Even when we do good we do bad. Pogue says water treatment plants dump more than 850 billion gallons of sewage into public waterways annually in the USA alone. In Chicago, just 2.5 inches of rain is enough to overwhelm the treatment plants, and raw sewage shoots up through manhole covers. After Hurricane Harvey in 2017, human feces were still washing up on Texas shores seven months later.

He doesn’t write much about the plastics plague, other than to warn against polyester clothing in a firestorm. The material will melt into your skin and burn it. On the other hand, in a hurricane, polyester will wick away water from your body better than natural fibers, which get soaked and heavy. If you’re in a car underwater because you stupidly figured you could drive through it, cotton will weigh you down. So everyone must evaluate every disaster differently.

It’s so complicated, Pogue sometimes finds himself giving contradictory advice. For example, he recommends not going out during the day, but to do everything outdoors at dawn or dusk during heatwaves and droughts. Triple digit temperatures can kill. (Construction workers in some places already must work nights instead of days.) But later, he says the most dangerous times of day are dawn and dusk, when mosquitos are most active during droughts. It transpires that mosquitos breed much more during droughts because streams stop flowing, leaving pools of standing, warm water everywhere. This is precisely what mosquitos require to breed.

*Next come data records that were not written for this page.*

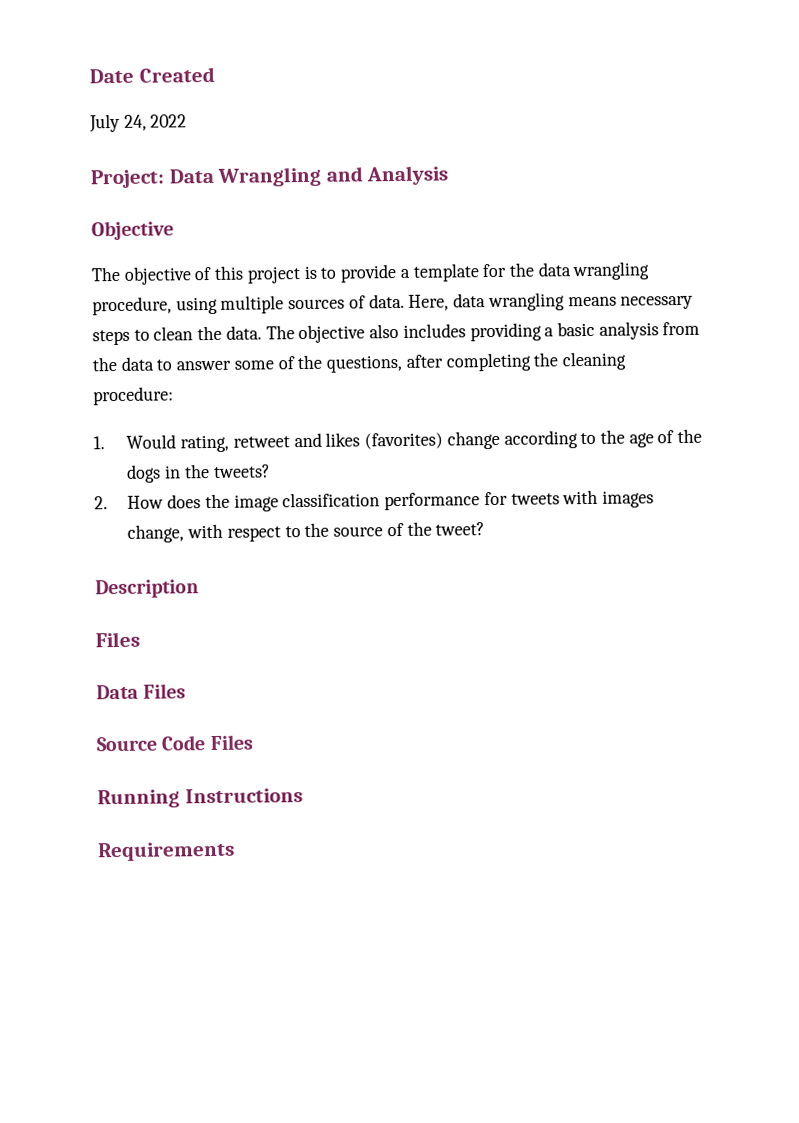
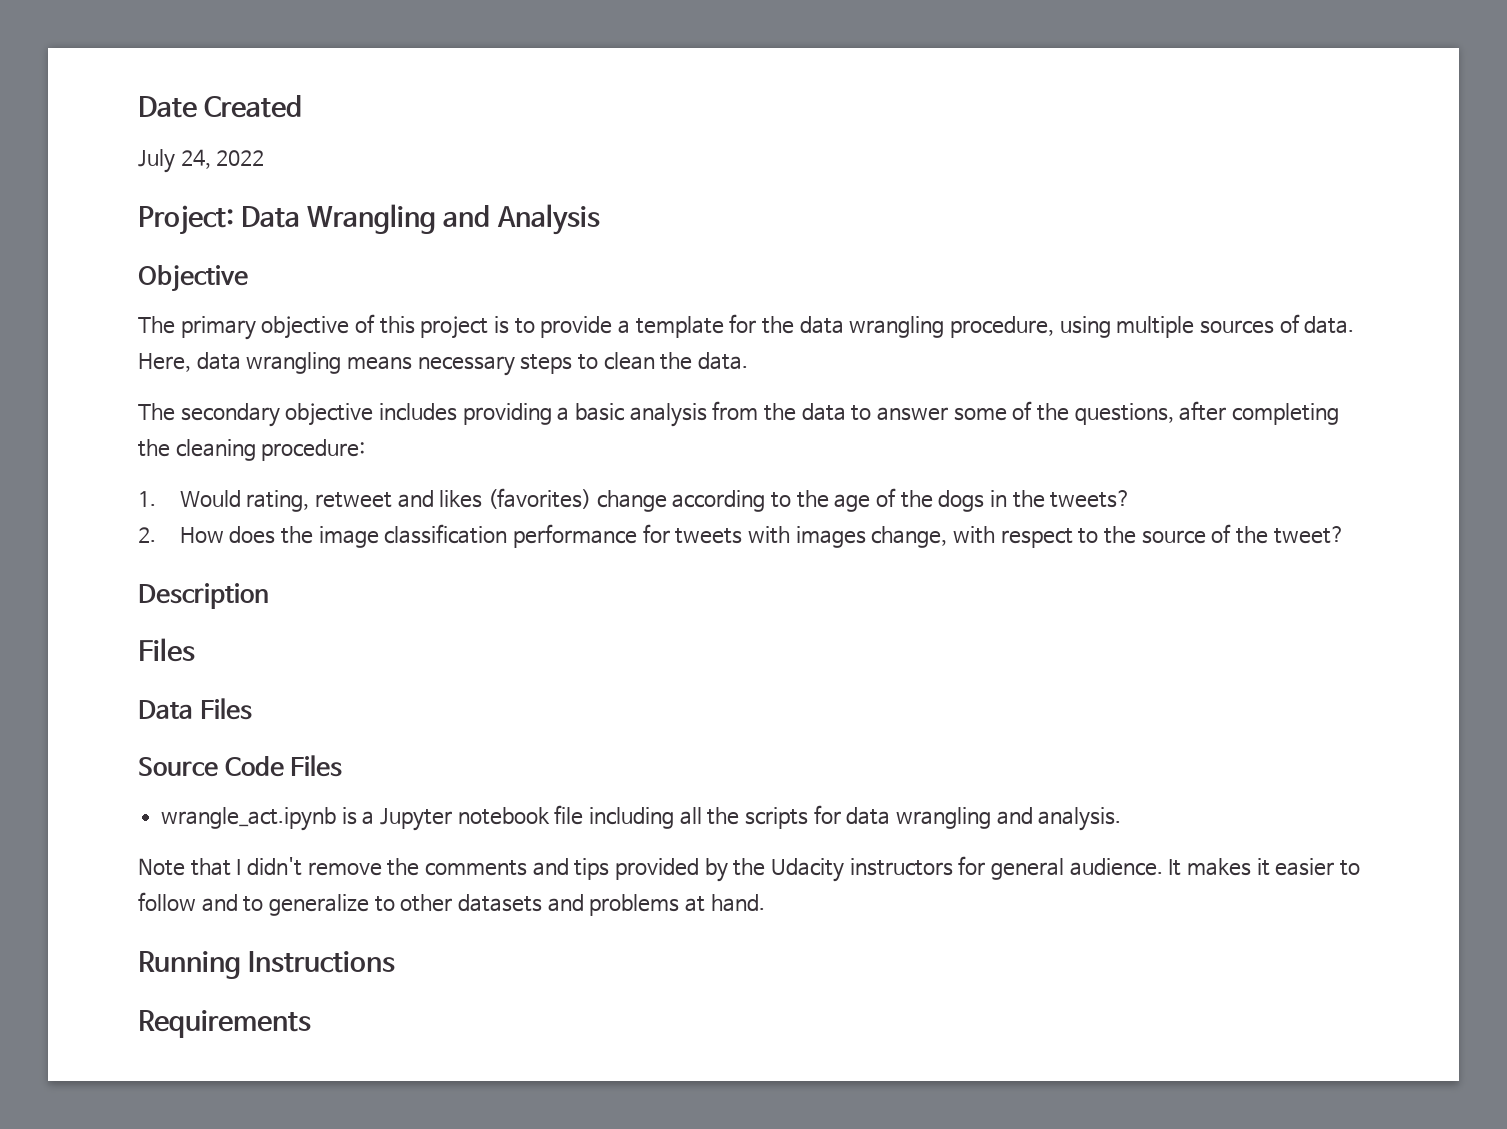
- The objective of this project is to provide a template for the data wrangling procedure, using multiple sources of data.
+ The primary objective of this project is to provide a template for the data wrangling procedure, using multiple sources of data.
- Here, data wrangling means necessary steps to clean the data. The objective also includes providing a basic analysis from the data to answer some of the questions, after completing the cleaning procedure:
+ Here, data wrangling means necessary steps to clean the data.
+ The secondary objective includes providing a basic analysis from the data to answer some of the questions, after completing the cleaning procedure:
+ wrangle_act.ipynb is a Jupyter notebook file including all the scripts for data wrangling and analysis.
+ Note that I didn't remove the comments and tips provided by the Udacity instructors for general audience. It makes it easier to follow and to generalize to other datasets and problems at hand.

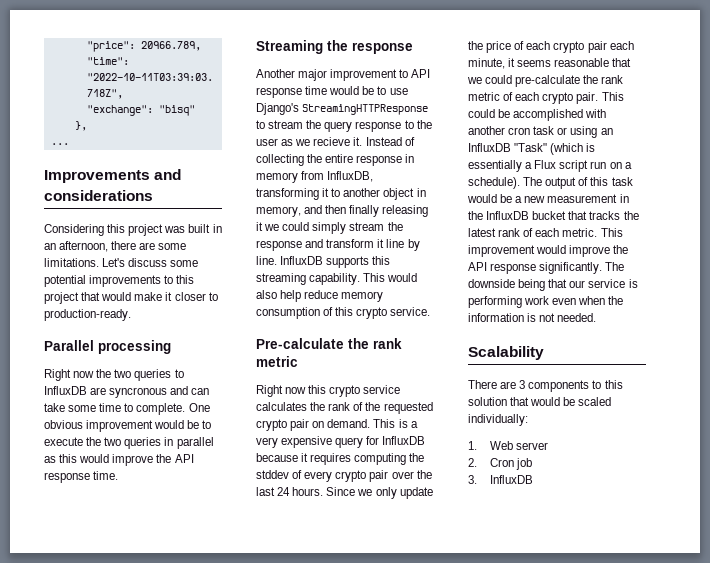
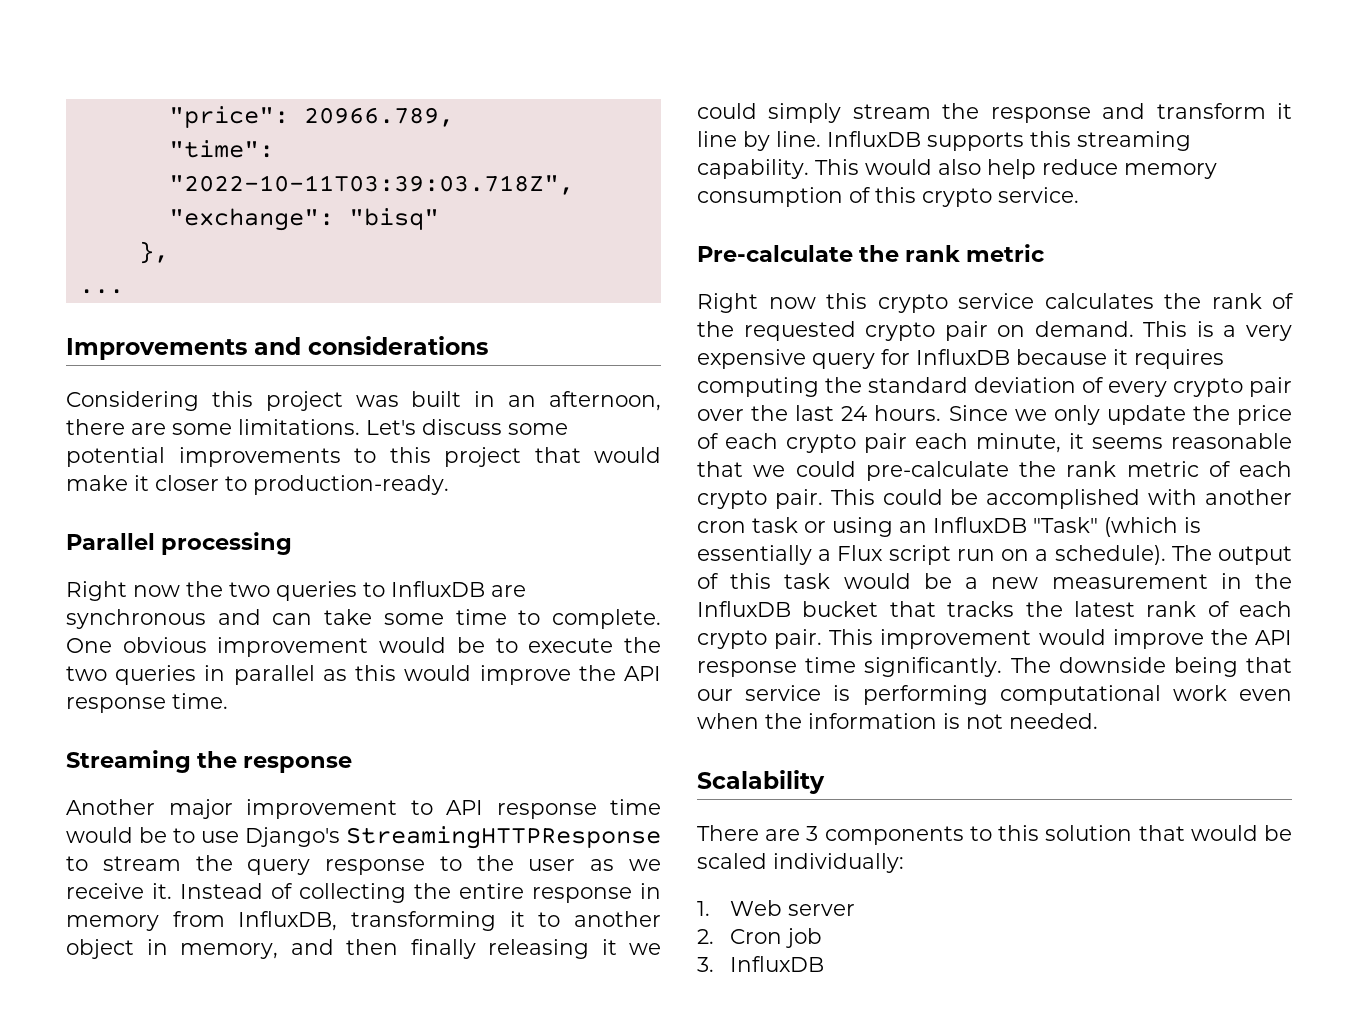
- Right now the two queries to InfluxDB are syncronous and can take some time to complete.
+ Right now the two queries to InfluxDB are synchronous and can take some time to complete.
- Another major improvement to API response time would be to use Django's StreamingHTTPResponse to stream the query response to the user as we recieve it.
+ Another major improvement to API response time would be to use Django's StreamingHTTPResponse to stream the query response to the user as we receive it.
- This is a very expensive query for InfluxDB because it requires computing the stddev of every crypto pair over the last 24 hours.
+ This is a very expensive query for InfluxDB because it requires computing the standard deviation of every crypto pair over the last 24 hours.
- The output of this task would be a new measurement in the InfluxDB bucket that tracks the latest rank of each metric.
+ The output of this task would be a new measurement in the InfluxDB bucket that tracks the latest rank of each crypto pair.
- This improvement would improve the API response significantly.
+ This improvement would improve the API response time significantly.
- The downside being that our service is performing work even when the information is not needed.
+ The downside being that our service is performing computational work even when the information is not needed.

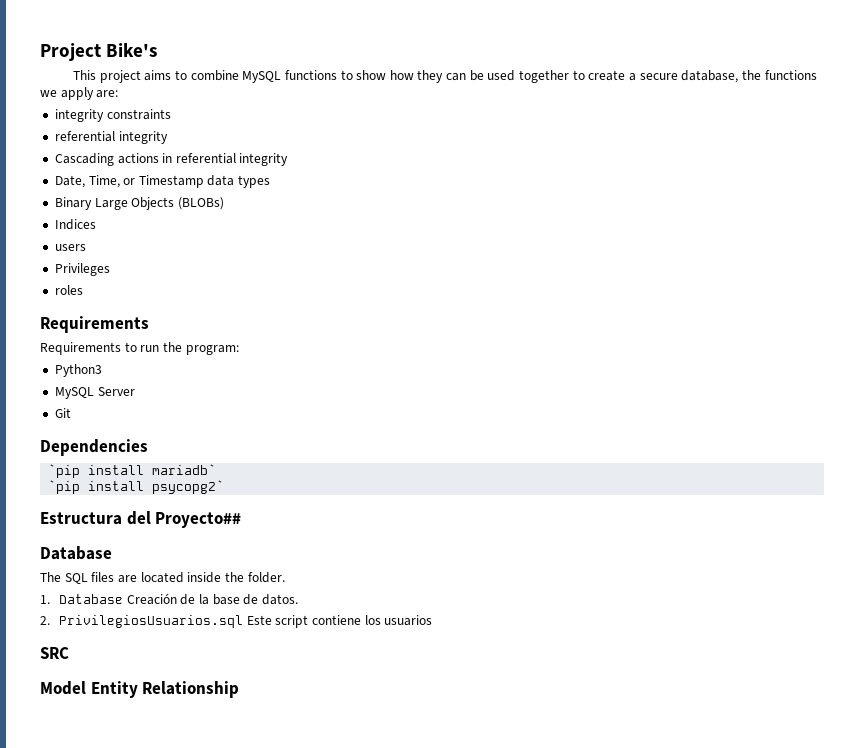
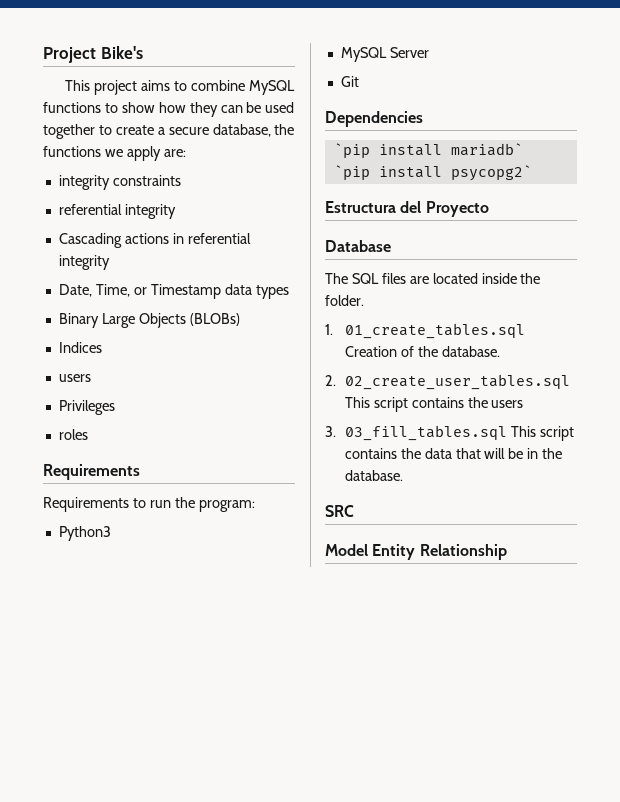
- Estructura del Proyecto##
+ Estructura del Proyecto
- 1. Database Creación de la base de datos.
- 2. PrivilegiosUsuarios.sql Este script contiene los usuarios
+ 1. 01_create_tables.sql Creation of the database.
+ 2. 02_create_user_tables.sql This script contains the users
+ 3. 03_fill_tables.sql This script contains the data that will be in the database.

Pogue provides a semi-useful list and description of cities and towns that have prepared better or will be spared the worst effects of climate chaos, in case readers are looking for where the grass is greener. They are thumbnail sketches of parkland, fresh water access and the cost of living. Unfortunately his list of attributes stops there. He doesn’t rate them by taxes or social ills. So while Chicago makes the list of most desirable places to move to, readers might be advised to check out crime, unrest and even Pogue’s own description of sewage backup from heavy rains there. They don’t call it The Windy City for nothing.

The last chapters list a bunch of experiments and trends that show we can potentially rein in the carbon and the pollution. From crazy geoengineering ideas to pollute space and the oceans to deflect sunlight and encourage plankton, to strict discipline in cutting back on carbon-burning, efforts are underway around the world. Every climate book seems to require this section, either to show there is hope or to minimize depression, but the truth is Man has yet to make a dent in the rise of sea or air temperatures. Carbon levels continue to set records going back millions of years. Things continue to worsen, and so the need for How to Prepare for Climate Change.

The book begins with a word that was new to me: solastalgia – the longing for your home the way it was. Having read the book, I know it is pointless to think in those terms. A new world is dawning, and it will little resemble the good old days. This is a fairly clear-eyed look into the tense and risky future.